Market Chatter: Sun Hung Kai to Launch 781 Units in Sai Sha, Hong Kong in Q1
S&P: It is expected that the rental prices for Class A office buildings in Hong Kong will decline by 8-10% this year.
Standard & Poor's published a report stating that office rents in Hong Kong are expected to continue declining this year, and valuations will follow suit. Major real estate developers holding Grade A office properties will face the impact of property valuation adjustments.
The new phase 1A(2) of the West Sandy project by New World Development (00016.HK) is named "SIERRA SEA."
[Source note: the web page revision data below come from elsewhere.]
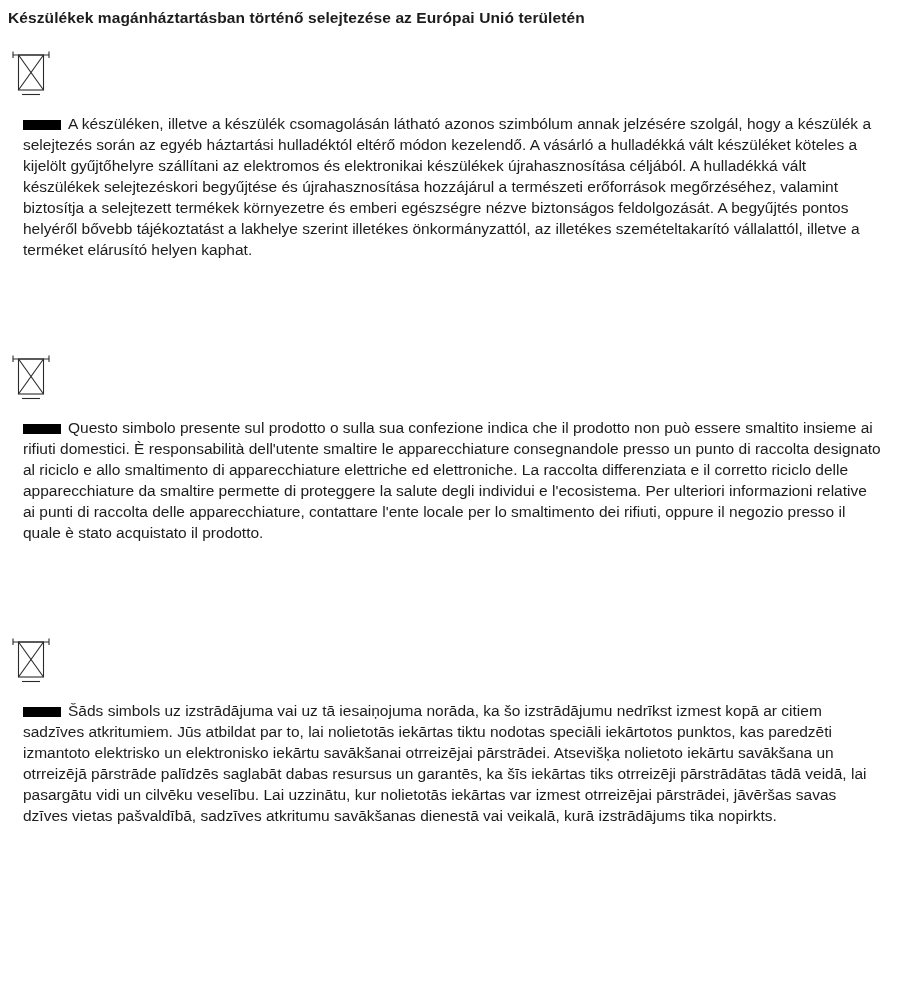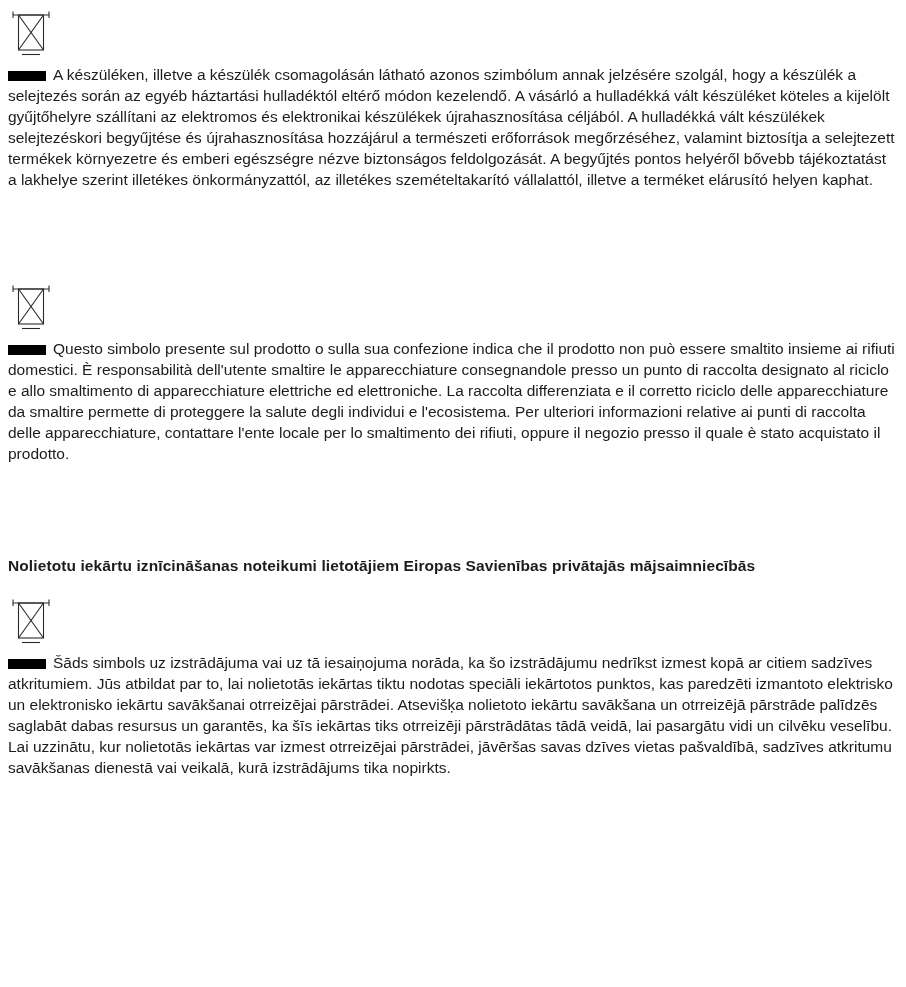--- a/index.html
+++ b/index.html
@@ -60,6 +60,7 @@
 <div class="page">
 
   <section class="section">
+    <h2 class="section-heading">Készülékek magánháztartásban történő selejtezése az Európai Unió területén</h2>
     <div class="icon-wrap">
       <svg width="42" height="50" viewBox="0 0 42 50" fill="none" stroke="#2a2a2a" stroke-width="1.1">
         <line x1="3" y1="7" x2="39" y2="7"></line>

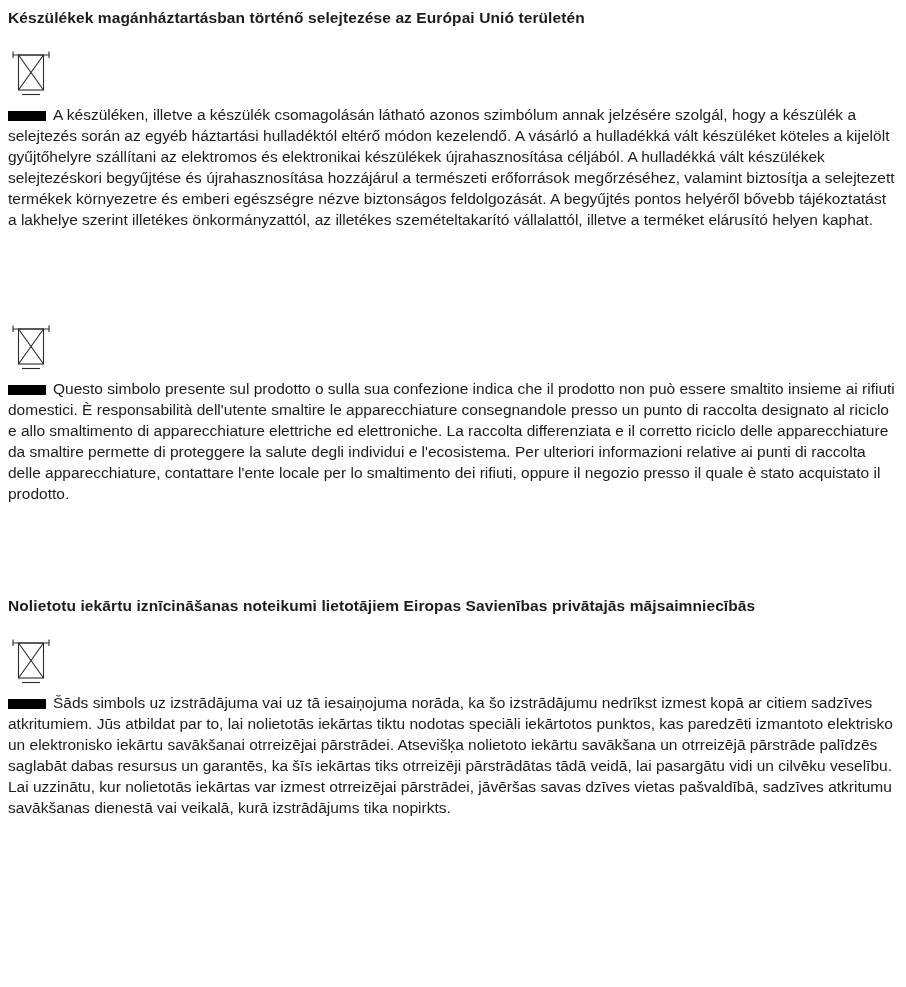--- a/index.html
+++ b/index.html
@@ -39,7 +39,7 @@
   .body-text {
     font-size: 15.5px;
     line-height: 21px;
-    margin: 0;
+    margin: 15px;
     max-width: 892px;
     text-align: left;
   }

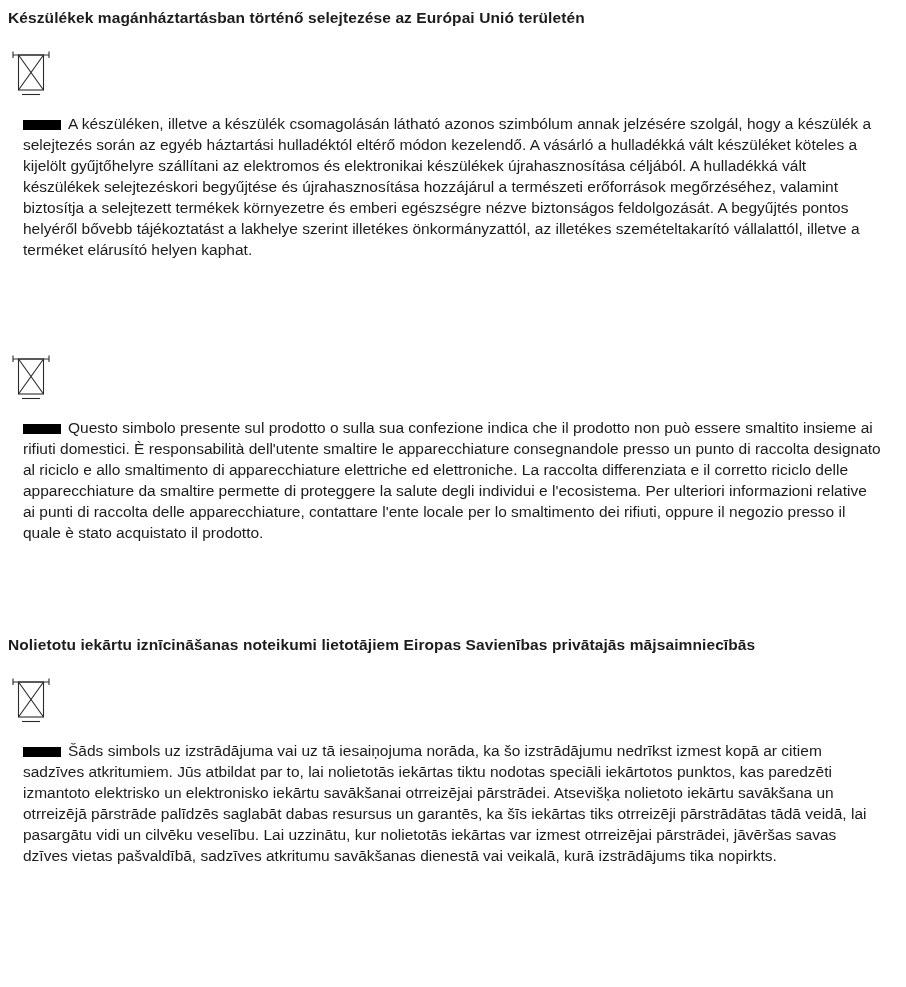--- a/index.html
+++ b/index.html
@@ -91,7 +91,6 @@
   </section>
 
   <section class="section">
-    <h2 class="section-heading">Nolietotu iekārtu iznīcināšanas noteikumi lietotājiem Eiropas Savienības privātajās mājsaimniecībās</h2>
     <div class="icon-wrap">
       <svg width="42" height="50" viewBox="0 0 42 50" fill="none" stroke="#2a2a2a" stroke-width="1.1">
         <line x1="3" y1="7" x2="39" y2="7"></line>

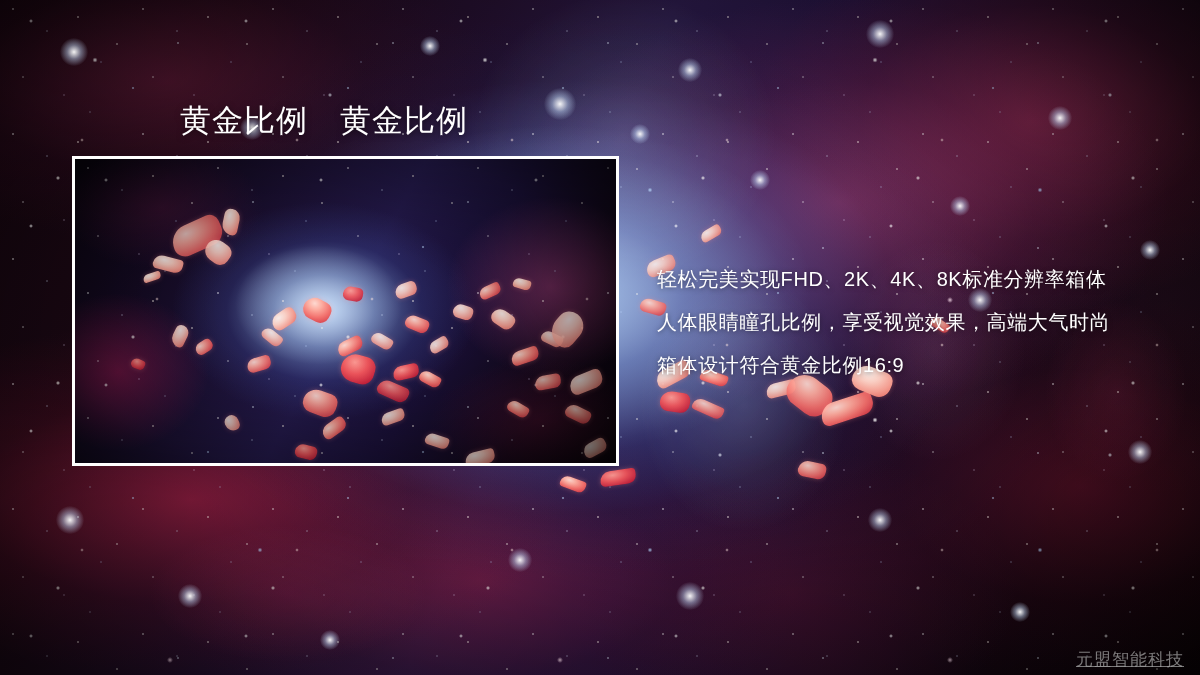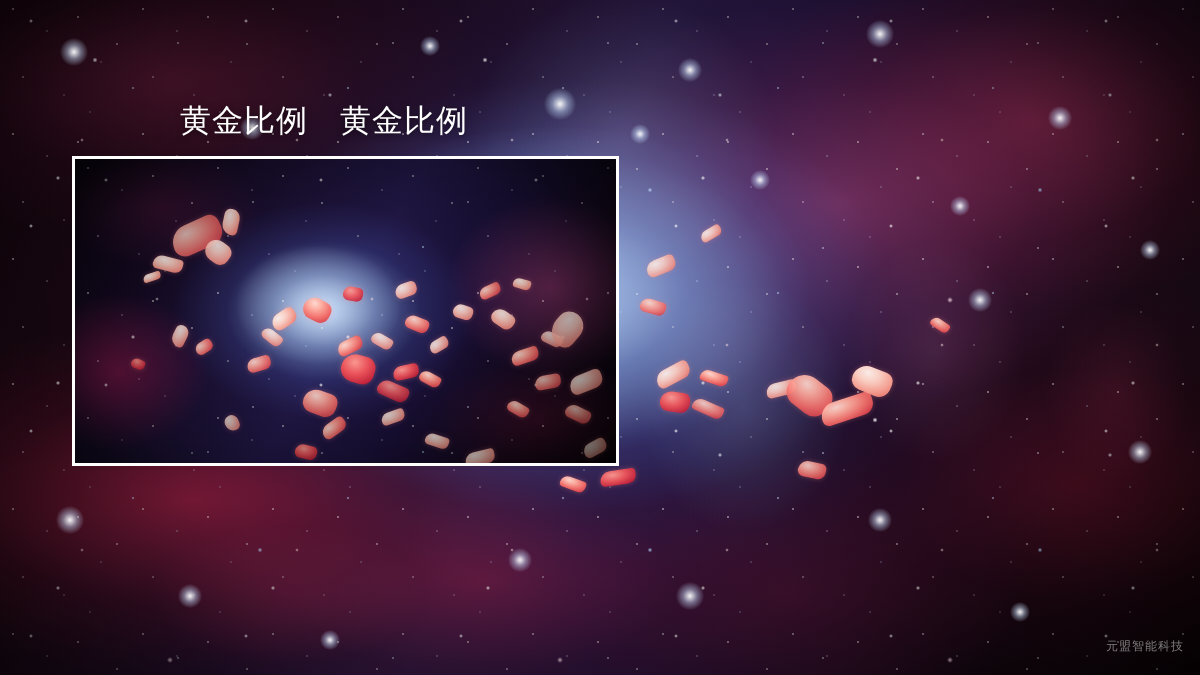--- a/index.html
+++ b/index.html
@@ -291,6 +291,11 @@
 
   <div id="slide-title">黄金比例　黄金比例</div>
 
+  <div id="body-text">
+    <div class="body-line">轻松完美实现FHD、2K、4K、8K标准分辨率箱体</div>
+    <div class="body-line">人体眼睛瞳孔比例，享受视觉效果，高端大气时尚</div>
+    <div class="body-line">箱体设计符合黄金比例16:9</div>
+  </div>
 
   <div id="watermark">元盟智能科技</div>
 

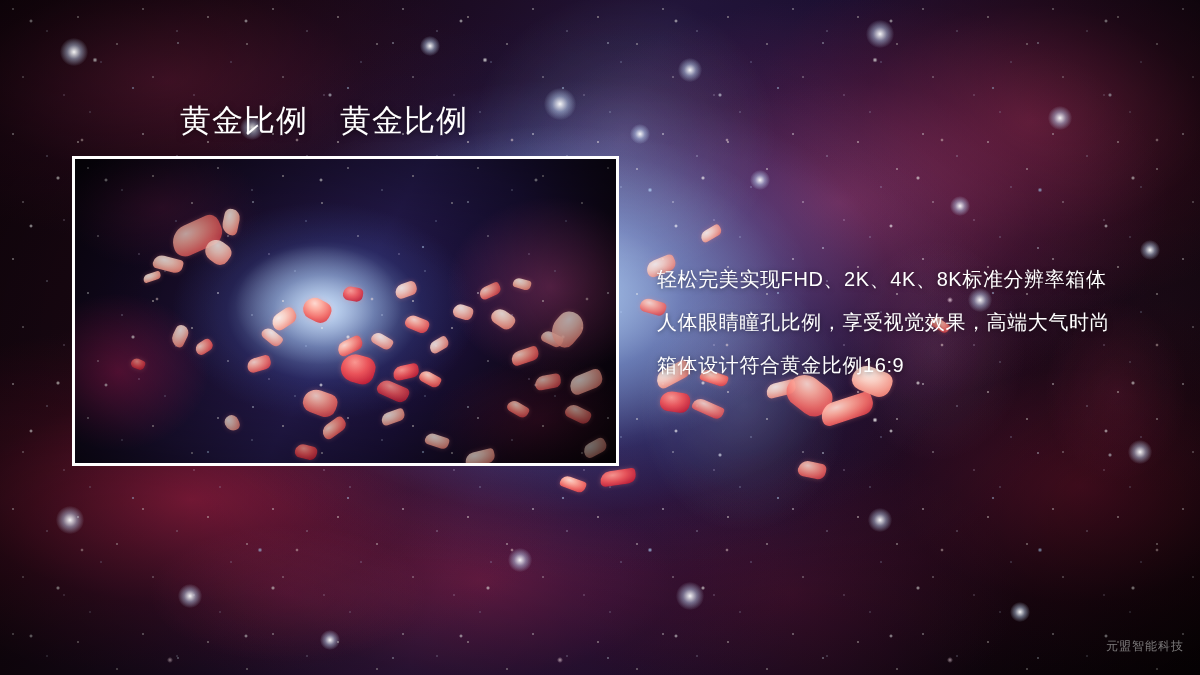--- a/index.html
+++ b/index.html
@@ -179,11 +179,12 @@
   #watermark {
     position: absolute;
     right: 16px;
-    bottom: 20px;
+    bottom: 4px;
     color: rgba(168,168,168,0.72);
-    font-size: 12px;
+    font-size: 17px;
     letter-spacing: 1px;
     white-space: pre;
+    text-decoration: underline;
   }
 </style>
 </head>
The residential development project of the first phase 1A(2) of the West Sands comprehensive development project under Sun Hung Kai Properties (00016.HK) is officially named "SIERRA SEA" and will be launched in the first quarter. Sun Hung Kai's Deputy Managing Director Thunder stated that "SIERRA SEA" is the group's largest private residential project to date and will be the group's major focus in 2025. The "West Sands comprehensive development project" covers over 6.7 million square feet and, in addition to residential development projects and "GO PARK," also includes Community facilities and sites for two schools, equivalent in scale to three Victoria Parks in Hong Kong. "SIERRA SEA"
Hong Kong property: It is anticipated that property prices and rents in Hong Kong will rise by 5% in 2025.
The CEO of Hong Kong Properties, Ma Tai-yang, indicated a cautious yet optimistic outlook for this year's Hong Kong property market.
S&P expects the rent of Grade A office buildings in the local market to decrease by 8% to 10% this year, returning to the levels of 2012.
The Crediting rating Institutions Standard & Poor's issued a report indicating that office rents in Hong Kong will continue to decline this year, and valuations will follow suit. Major real estate developers holding Grade A office properties face the impact of property valuation adjustments. Institutions state that Hong Kong real estate developers must confront economic uncertainties and competition from newly completed office buildings, and owners are expected to take more measures to retain tenants, including offering larger rent reductions during lease renewals. Institutions predict that Grade A office rents in Hong Kong will drop by 8 to 10% this year, a decline greater than the originally estimated 5%, implying that rents will revert to 2012 levels. The situation of problematic owners selling office buildings may increase, even among the most stable.